Big Data on the Move: DuckDB on the Framework Laptop 13

Gábor Szárnyas
2025-09-08 · 9 min

TL;DR: We put DuckDB through its paces on a 12-core ultrabook with 128 GB RAM, running TPC-H queries up to SF10,000.

Background

When DuckDB's design was first sketched out in 2018, a key insight was that laptops had gotten powerful enough to handle most analytical workloads that data scientists can throw at them. This made implementing a new analytical database as a single-node system that can run everywhere – including laptops – a feasible proposition: enter DuckDB.

In 2020, the release of Apple Silicon gave DuckDB-on-a-laptop setups a big performance boost. Today, modern MacBooks have CPUs with a dozen plus cores along with lots of memory and fast disks – all of which DuckDB is very eager to make use of. However, this comes at a steep price: here in the Netherlands, speccing up a MacBook Pro with 128 GB of RAM and 8 TB of disk will set you back more than 8,500 euros.

Meanwhile, there have been significant leaps in x86 land too. AMD's Ryzen AI 300 ultrathin mobile processors, released in 2024, pack up to 12 cores and 24 threads. DuckDB is just as happy to run on the x86_64 architecture as it is on arm64 processors, so we were eager to find out how DuckDB performs on the new AMDs.

Setup

To run this experiment, we purchased the 13" modular laptop by Framework and kitted it out with 128 GB of RAM and 8 TB of disk – all for just under 3,000 euros.

We installed Omarchy 2.0, an Arch Linux-based distribution with a vibrant community and first-class support for Framework laptops. Assembling the laptop and installing Omarchy took less than an hour in total. Installing the DuckDB command line client only took seconds using the installer script:

curl https://install.duckdb.org | sh

We changed the theme to Osaka Jade for a more Matrix-like look and got to work:

DuckDB running on the Framework Laptop 13"

Experiments

To see how this laptop performs, we ran a few benchmarks focusing on loading and query processing times.

CSV Loading

To measure CSV loading performance, we used one of our favorite datasets: the Dutch railway services. We picked the full dataset spanning the last 80 months (between Jan 2019 and Aug 2025). We can fetch and decompress the file as follows:

wget https://blobs.duckdb.org/nl-railway/railway-services-80-months.zip
unzip railway-services-80-months.zip

The resulting directory is approximately 20 GB. Let's see how quickly DuckDB can load the files:

duckdb
.timer on
CREATE TABLE services AS FROM 'services/services-*.csv.gz';
-- Run Time (s): real 10.219 user 217.596664 sys 7.348692

It turns out that DuckDB can load 20 GB of CSV files into memory in just 10.2 seconds, at 1.96 GB/s!

TPC-H Benchmarks

To see query performance, we used TPC-H. We have already run TPC-H queries in all sorts of environments and were curious: how far can DuckDB scale on this laptop?

Data Generation

Of course, we first needed some big TPC-H datasets, and we needed to generate them locally – downloading them could take days. Luckily, we could use the tpchgen-rs tool, a pure Rust implementation of the TPC-H generator that can produce large-scale datasets on the laptop in just a few hours. We generated the data as Parquet files and loaded them into DuckDB.
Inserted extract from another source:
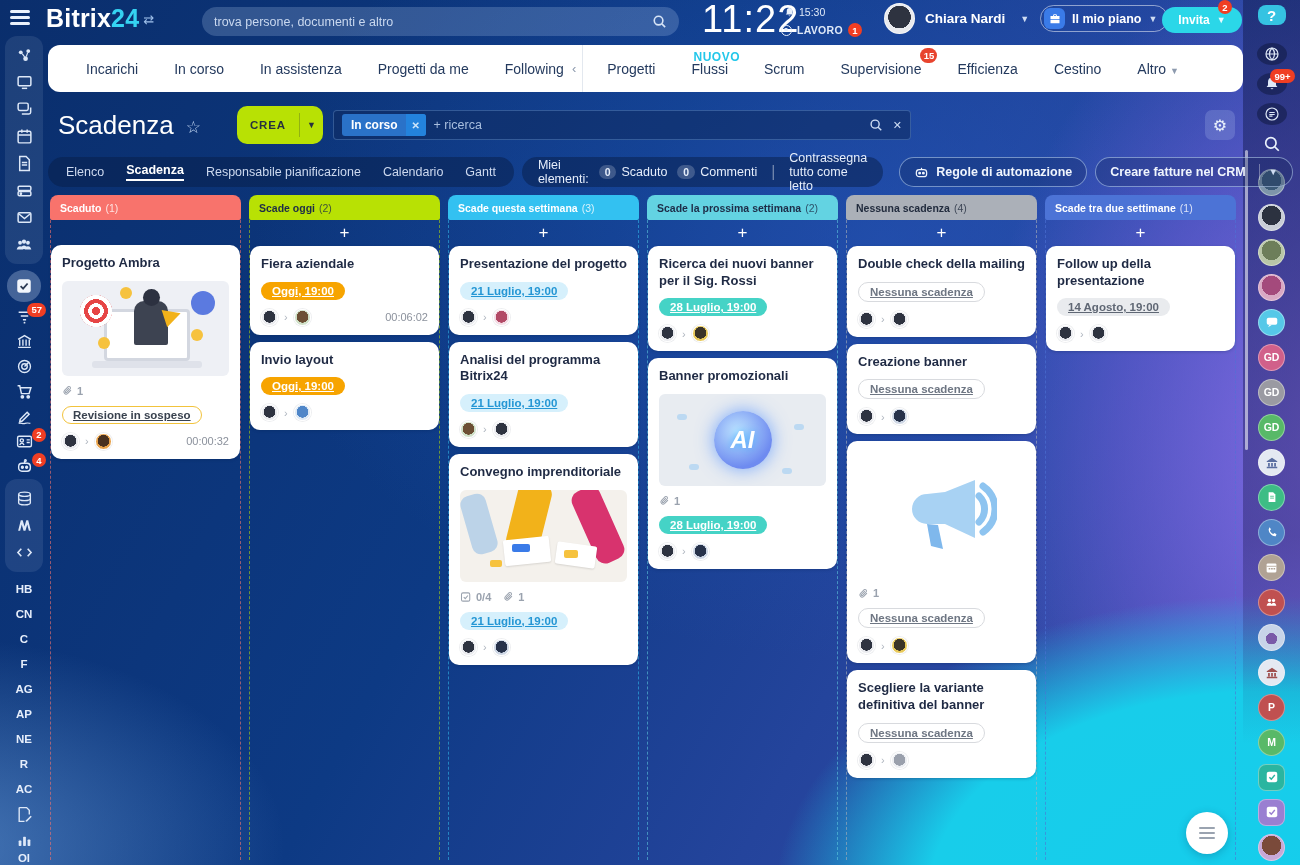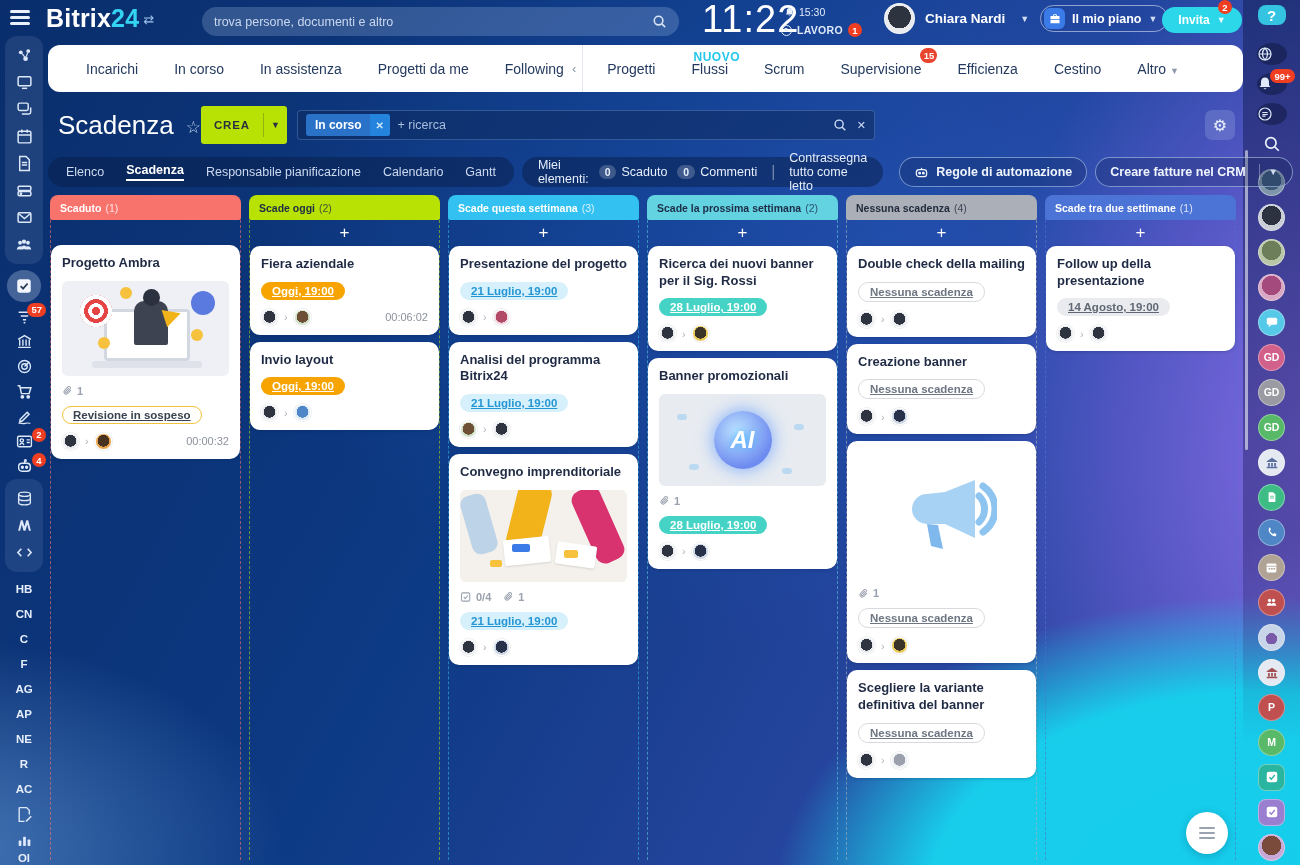"99+" .rr-circle { justify-content: none -> center }
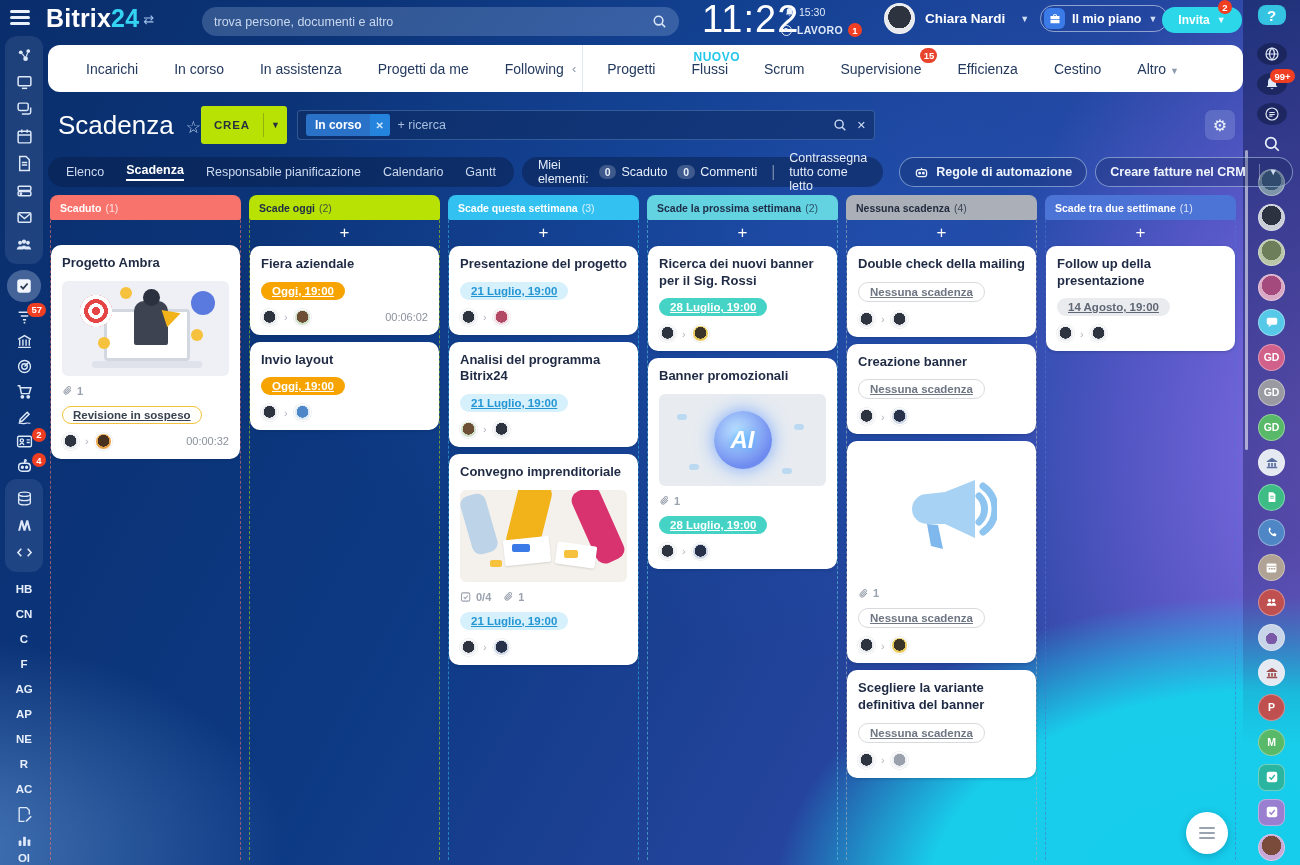"CREA" .crea-btn { border-radius: 3px -> 10px; margin-left: none -> 36px }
Omarchy comes with the btrfs file system by default. We created a directory for the generated data and disabled copy-on-write (see the configuration details).

SF3,000

We first ran all 22 TPC-H queries on the SF3,000 the dataset, which corresponds to 3 TB of CSV files. The total runtime of the queries was 47.5 minutes with a geometric mean query runtime of 86.5 seconds.

During the experiments, we noticed that the laptop bottom cover heated up above 45 degrees Celsius: while the keyboard was still usable, you definitely won't want to keep this machine on your lap while running data crunching workloads. Obviously, the excess heat also results in some thermal throttling that causes the CPU to be downclocked, making the queries slower. We are no stranger to such issues: last year, we dipped an iPhone 16 in dry ice to improve its cooling, but this seemed impractical with the laptop, so we resorted to more practical measures.

For our “cool run”, we simply inserted 5-minute sleeping periods between queries to allow the laptop to cool down. This worked very well: the total runtime of the queries (with the cooling periods excluded) went down to 30.8 minutes and the geometric mean runtime reduced to 58.2 seconds – a 32% speedup!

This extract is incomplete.